The relationship between the logarithms of Wb and A showed a significant increase in log10 (Wb) with the increase of log10 (A) (Figure 2) (F1,74 = 62.89, p < 0.001, r2adjusted = 0.45). With the linear model coefficients, we calculated α and β values of Equation (2) for our regional data. The regional power law relationship is as follows:
Wbe = 5.531 · A 0.362
The multiple linear regression including in the relationship log10 (MAP), log10 (MS), and MA showed an improvement in the relation between log10 (Wb) and log10 (A) when log10 (MS) was included in the model (Table 1), although the model with only log10 (A) as an explanatory variable was roughly equivalent to the best model, and it was the only significant explanatory variable for all models (Table 1).

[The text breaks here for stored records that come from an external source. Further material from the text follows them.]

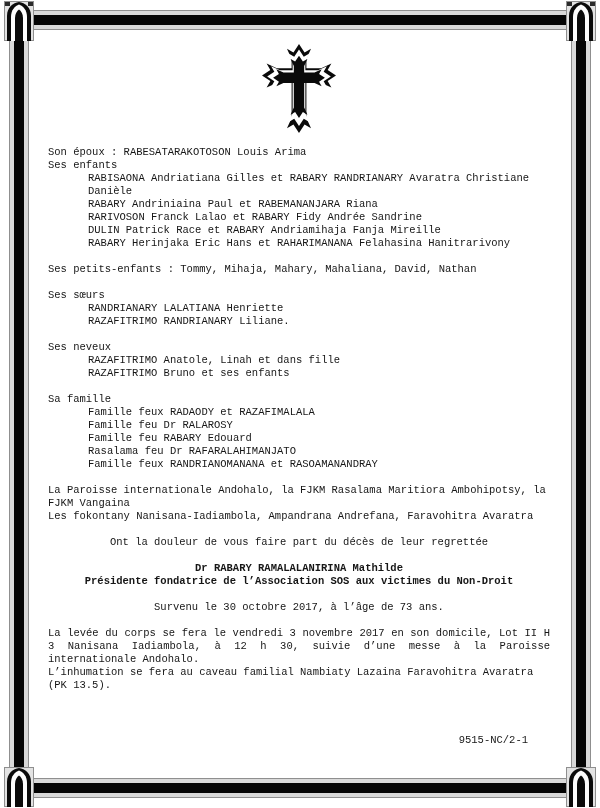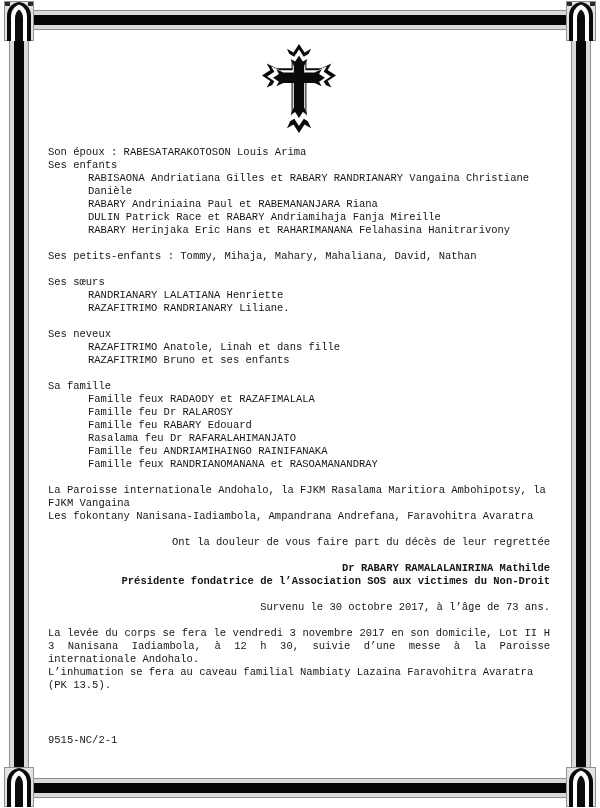--- a/index.html
+++ b/index.html
@@ -89,7 +89,7 @@
     <div class="first">
       <p>Son époux : RABESATARAKOTOSON Louis Arima</p>
       <p>Ses enfants</p>
-      <p class="ind">RABISAONA Andriatiana Gilles et RABARY RANDRIANARY Vangaina Christiane Danièle</p>
+      <p class="ind">RABISAONA Andriatiana Gilles et RABARY RANDRIANARY Avaratra Christiane Danièle</p>
       <p class="ind">RABARY Andriniaina Paul et RABEMANANJARA Riana</p>
       <p class="ind">DULIN Patrick Race et RABARY Andriamihaja Fanja Mireille</p>
       <p class="ind">RABARY Herinjaka Eric Hans et RAHARIMANANA Felahasina Hanitrarivony</p>

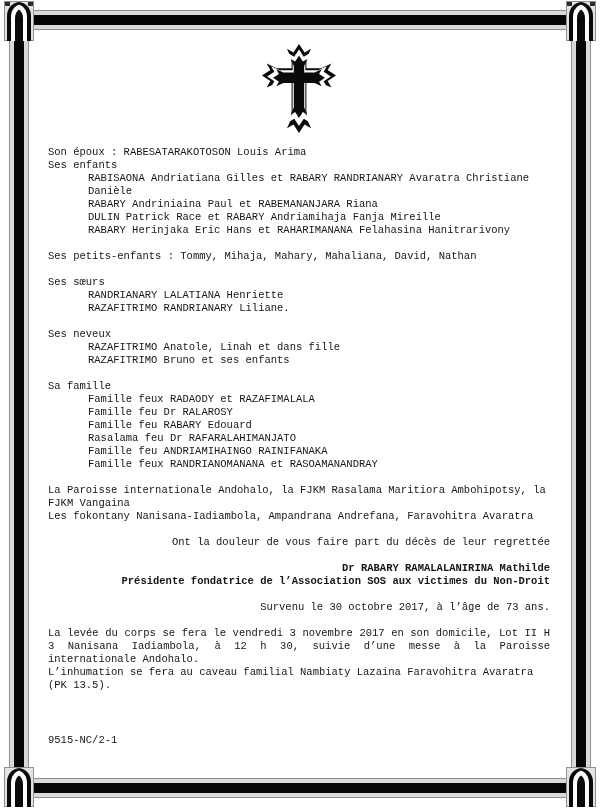--- a/index.html
+++ b/index.html
@@ -91,6 +91,7 @@
       <p>Ses enfants</p>
       <p class="ind">RABISAONA Andriatiana Gilles et RABARY RANDRIANARY Avaratra Christiane Danièle</p>
       <p class="ind">RABARY Andriniaina Paul et RABEMANANJARA Riana</p>
+      <p class="ind">RARIVOSON Franck Lalao et RABARY Fidy Andrée Sandrine</p>
       <p class="ind">DULIN Patrick Race et RABARY Andriamihaja Fanja Mireille</p>
       <p class="ind">RABARY Herinjaka Eric Hans et RAHARIMANANA Felahasina Hanitrarivony</p>
     </div>

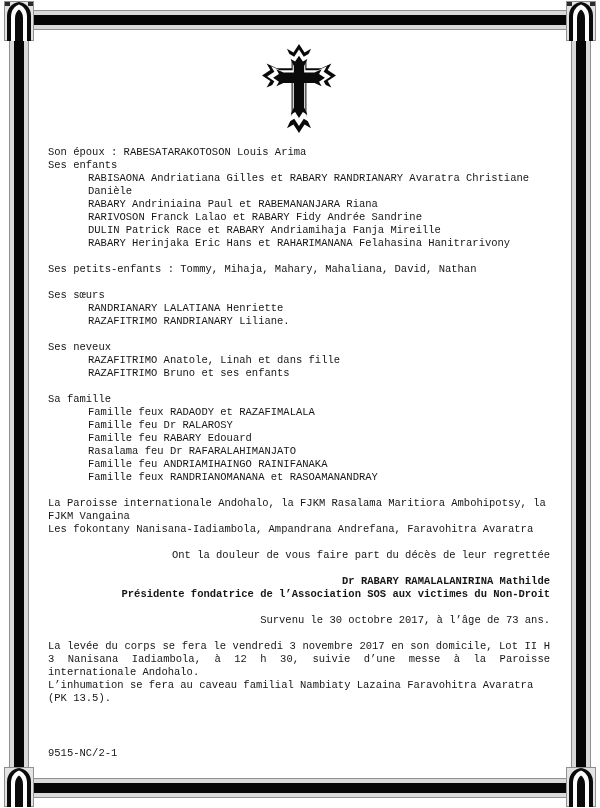--- a/index.html
+++ b/index.html
@@ -116,7 +116,6 @@
       <p class="ind">Famille feu Dr RALAROSY</p>
       <p class="ind">Famille feu RABARY Edouard</p>
       <p class="ind">Rasalama feu Dr RAFARALAHIMANJATO</p>
-      <p class="ind">Famille feu ANDRIAMIHAINGO RAINIFANAKA</p>
       <p class="ind">Famille feux RANDRIANOMANANA et RASOAMANANDRAY</p>
     </div>
 

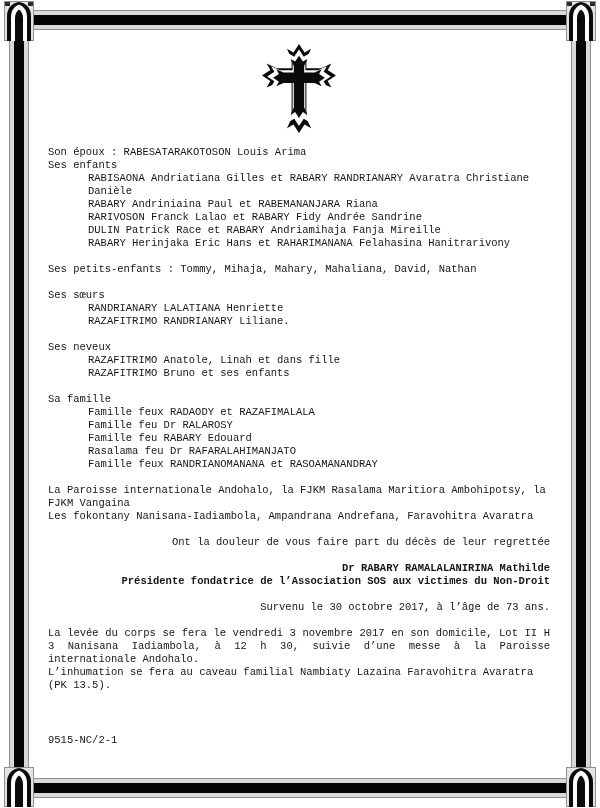--- a/index.html
+++ b/index.html
@@ -27,7 +27,7 @@
   .cross-wrap{text-align:center;margin-top:44px;height:90px;}
   p{margin:0;font-family:Liberation Mono, monospace;}
   .ind{padding-left:40px;}
-  .ctr{text-align:right;}
+  .ctr{text-align:center;}
   .rgt{padding-right:22px;}
   .just{text-align:justify;}
   .b{font-weight:bold;}

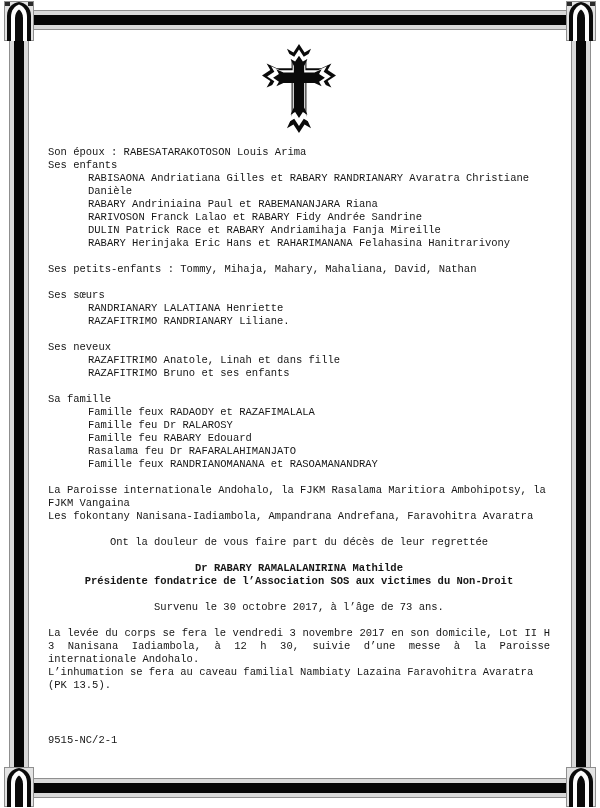--- a/index.html
+++ b/index.html
@@ -28,7 +28,7 @@
   p{margin:0;font-family:Liberation Mono, monospace;}
   .ind{padding-left:40px;}
   .ctr{text-align:center;}
-  .rgt{padding-right:22px;}
+  .rgt{text-align:right;padding-right:22px;}
   .just{text-align:justify;}
   .b{font-weight:bold;}
   .i{font-style:italic;}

The multiple linear regressions developed to assess the differences between the estimated bankfull channel surface (Sbe) and real bankfull surface (Sb) showed that size and river complexity influence the estimation error. As shown in Table 2, the most parsimonious model only included Wb and SI (F2,73 = 94.35, p < 0.001, r2adjusted = 0.72). The difference between Sb and Sbe was positively correlated with Wb and SI. The surface was overestimated (Sbe > Sb or Sb − Sbe < 0) in sections with small Wb and underestimated (Sbe < Sb or Sb − Sbe > 0) where Wb was high (Figure 3a). SI showed a slightly positive correlation with the estimation error. The surface of complex rivers (SI > 1.5) was more frequently overestimated than the surface of less complex rivers (SI ≈ 1) (Figure 3b).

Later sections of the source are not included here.